Required action »
Beginning with the line that holds "left: 155px ->" and finishing with the line that holds "text: aériens des", repeat the listing exactly, leaving every picture out.

Available data »
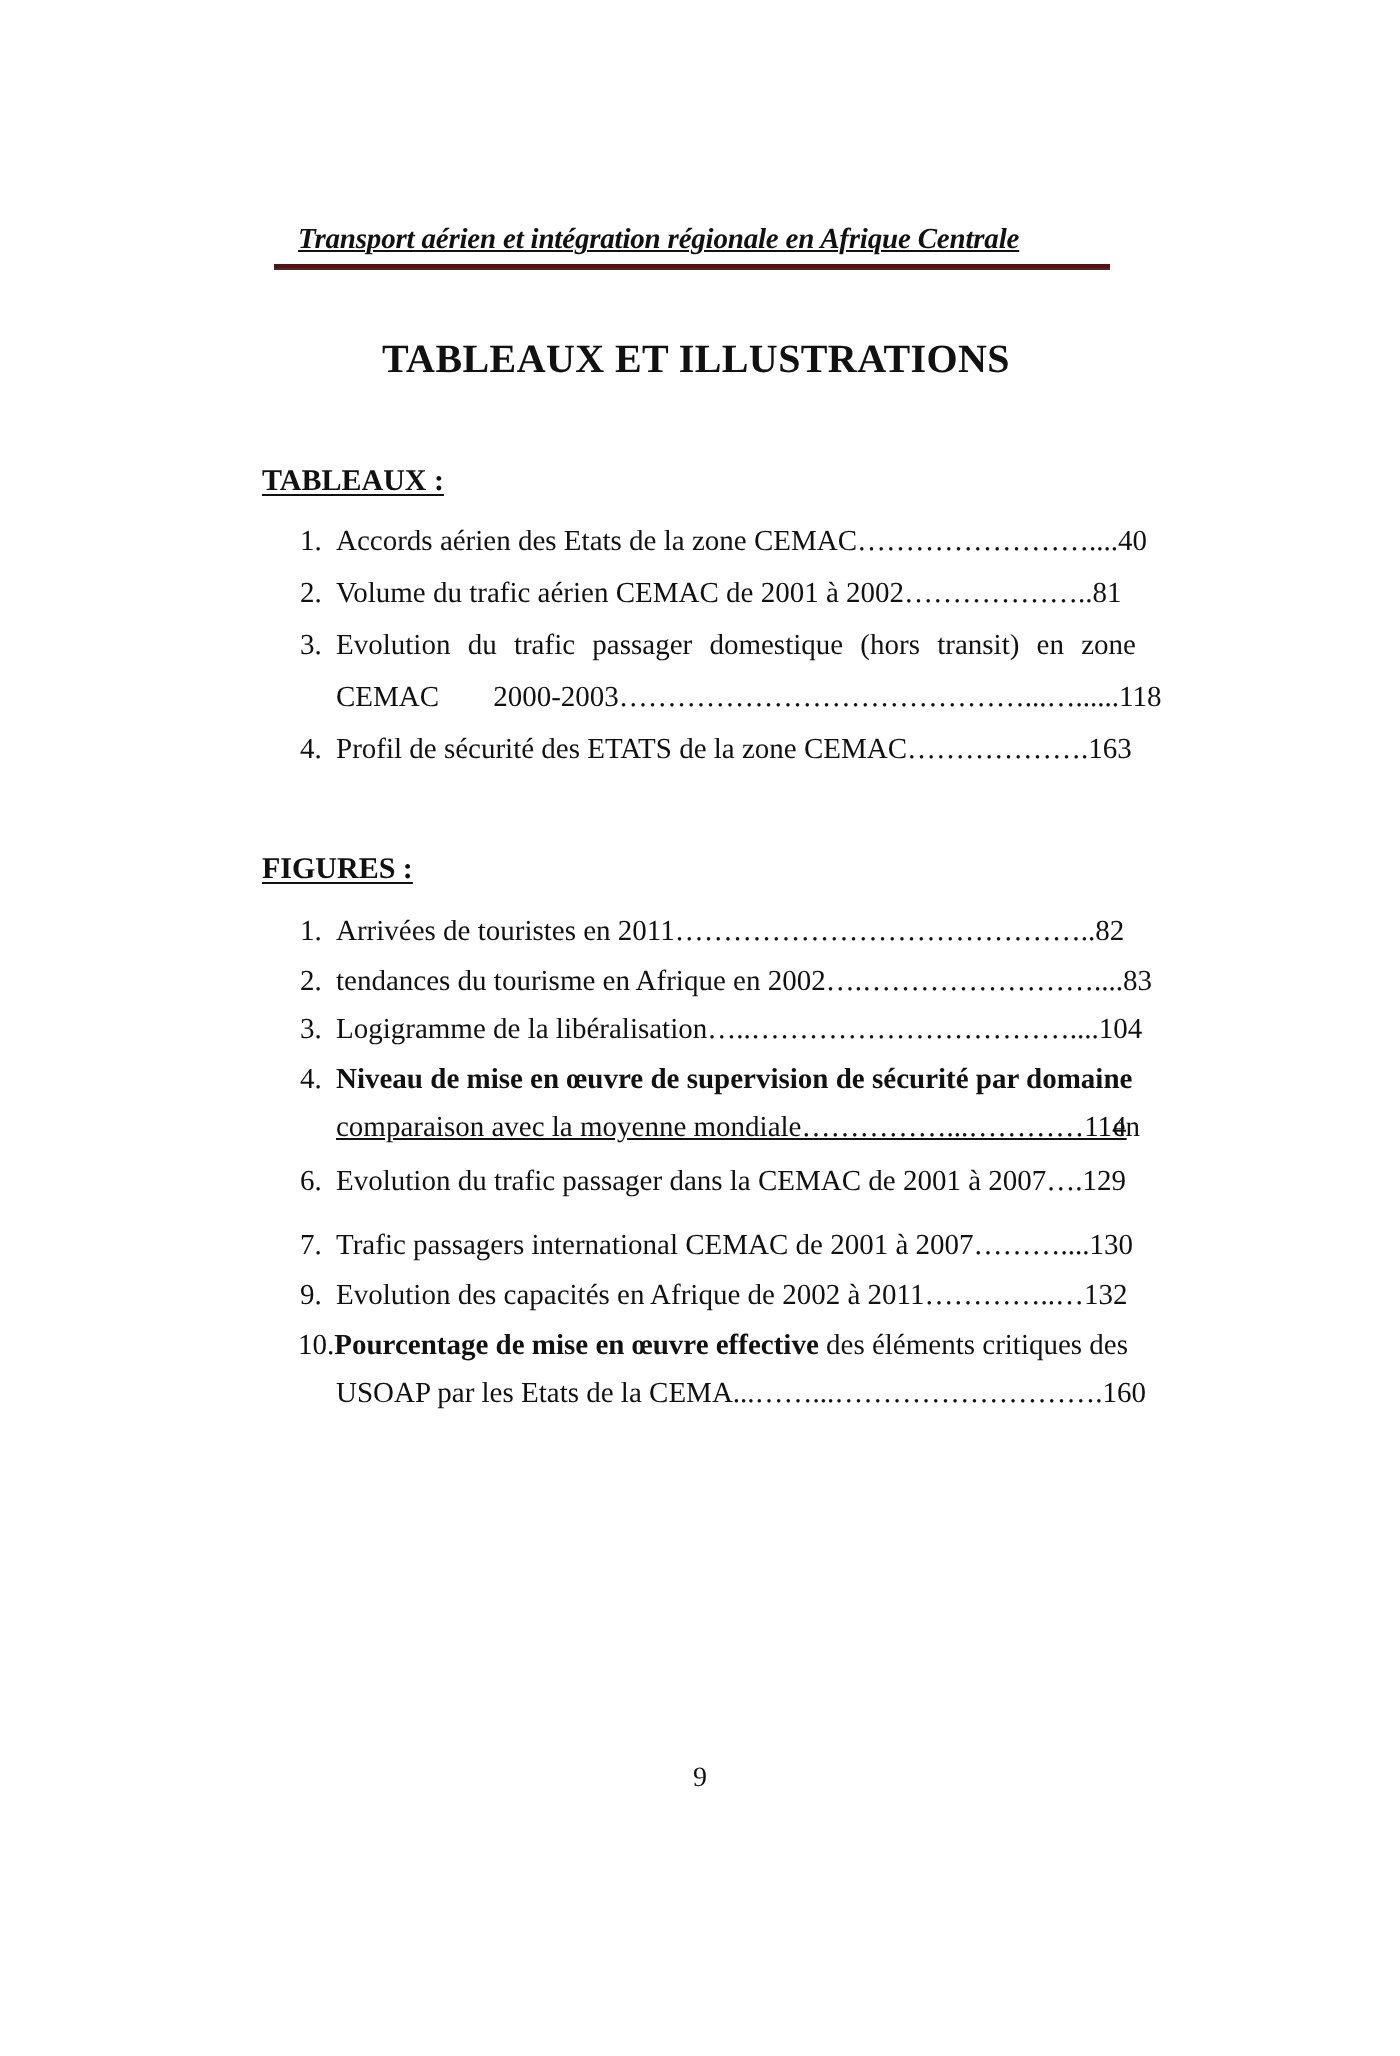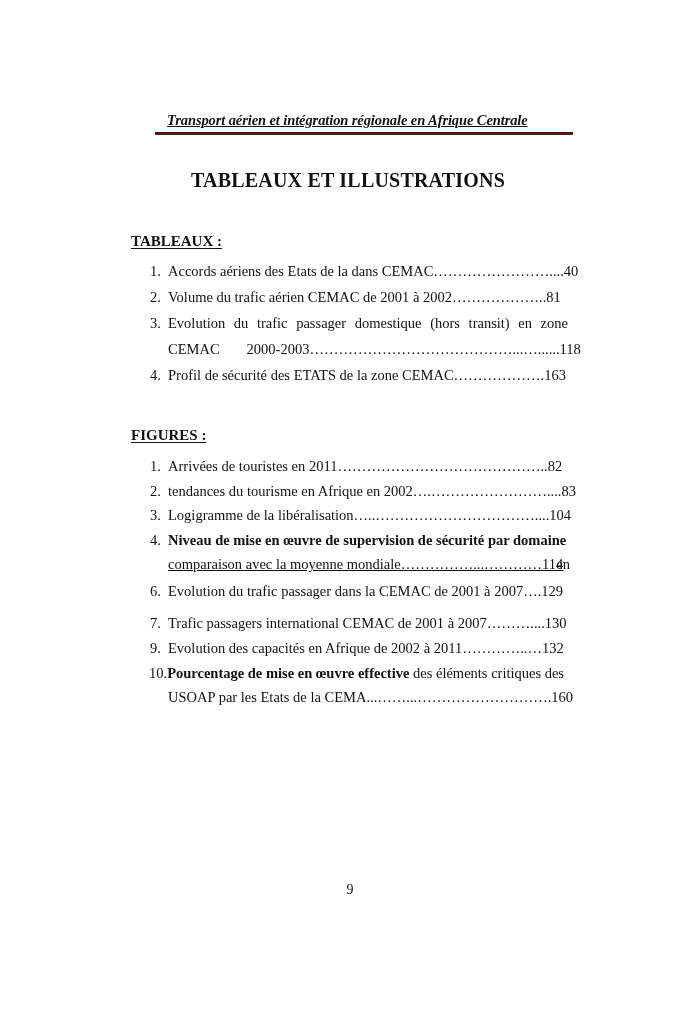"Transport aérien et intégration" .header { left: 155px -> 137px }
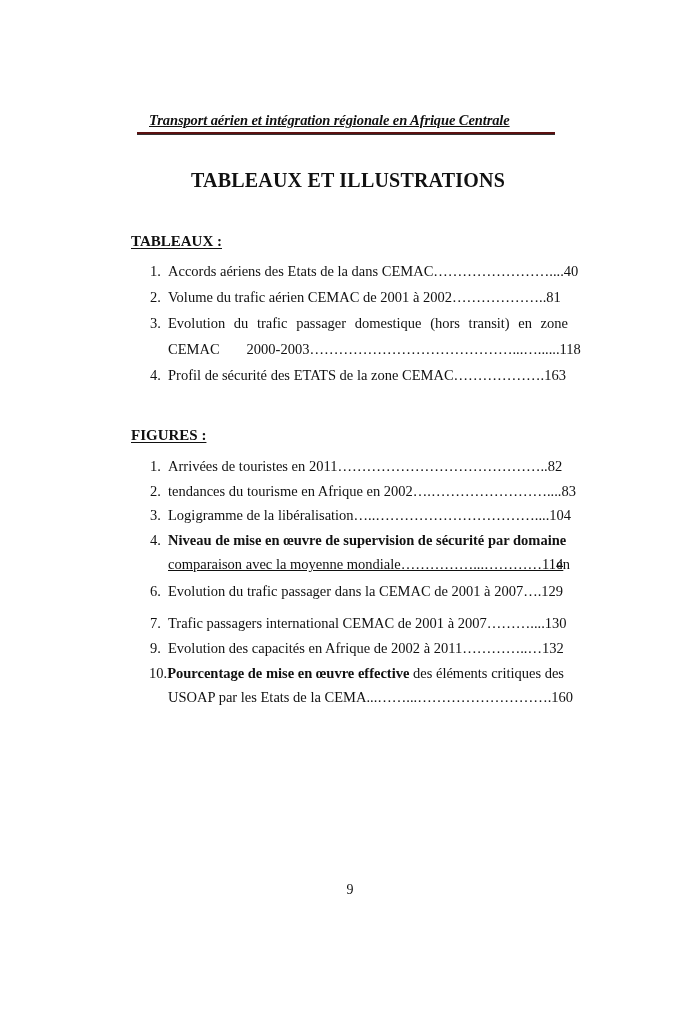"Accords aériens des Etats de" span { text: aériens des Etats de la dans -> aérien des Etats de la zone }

==

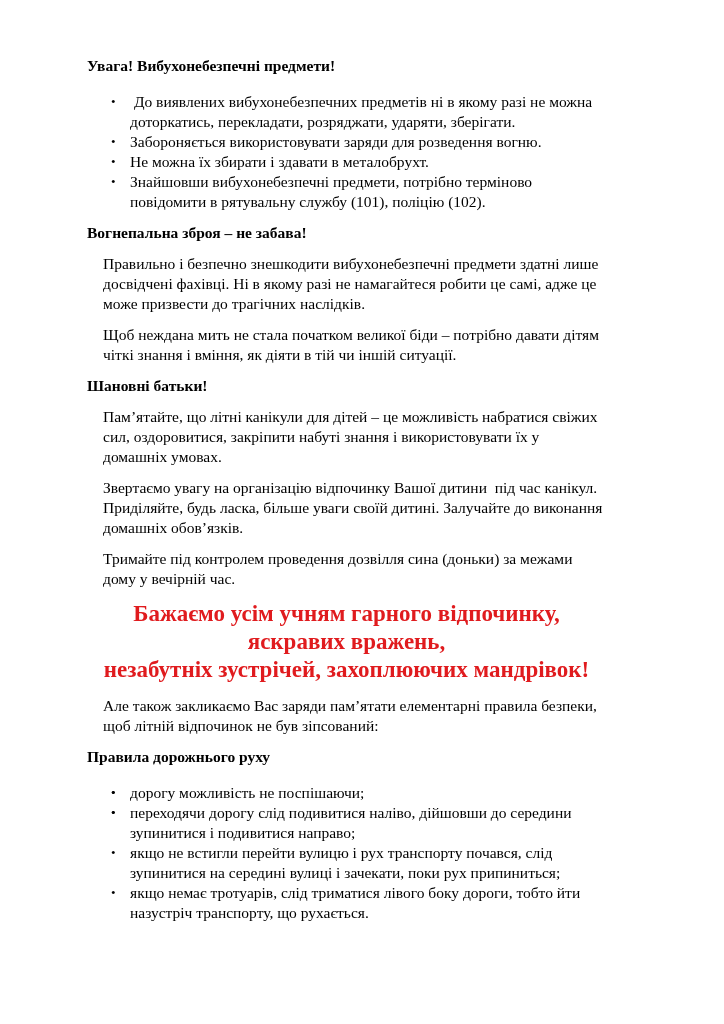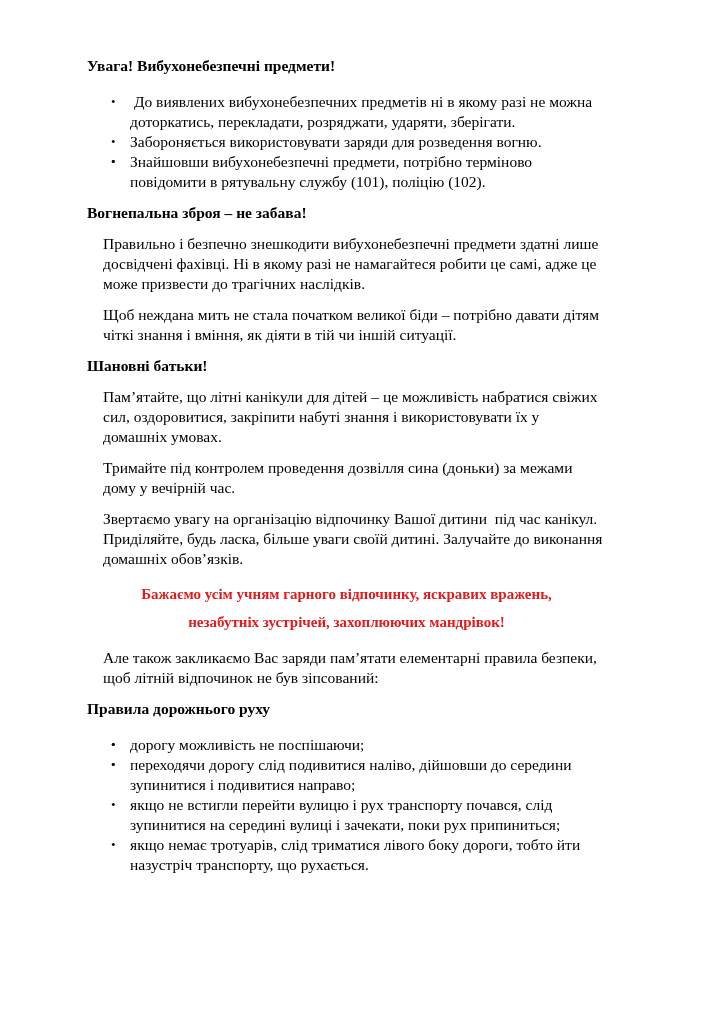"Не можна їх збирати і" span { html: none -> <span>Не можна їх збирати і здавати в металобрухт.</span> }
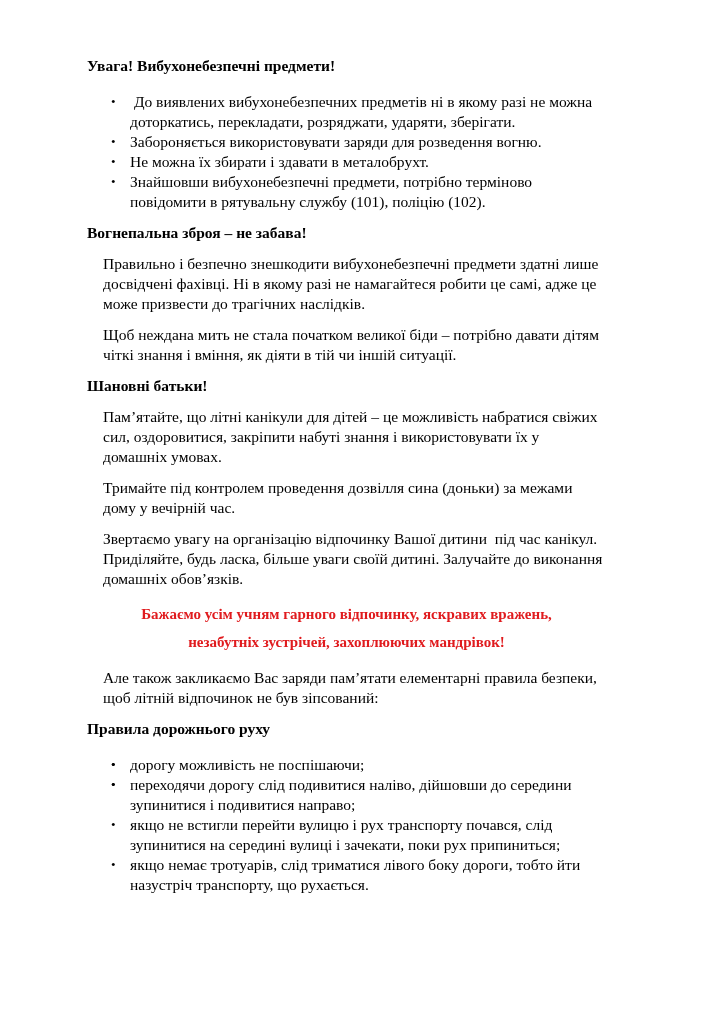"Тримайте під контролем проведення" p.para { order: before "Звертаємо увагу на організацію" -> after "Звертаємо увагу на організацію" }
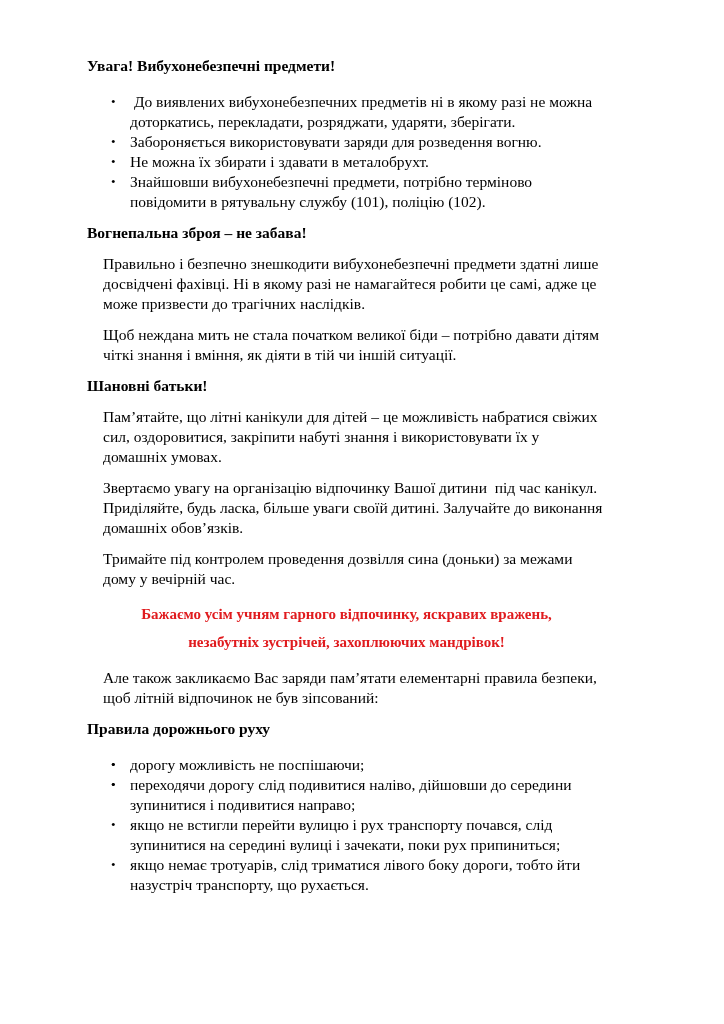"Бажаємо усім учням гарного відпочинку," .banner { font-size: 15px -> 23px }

--

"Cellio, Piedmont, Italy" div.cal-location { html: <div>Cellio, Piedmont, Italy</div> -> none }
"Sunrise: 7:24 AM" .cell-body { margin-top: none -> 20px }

Exercise response »
"Transport aérien et intégration" .header { left: 155px -> 137px }
"Accords aériens des Etats de" span { text: aériens des Etats de la dans -> aérien des Etats de la zone }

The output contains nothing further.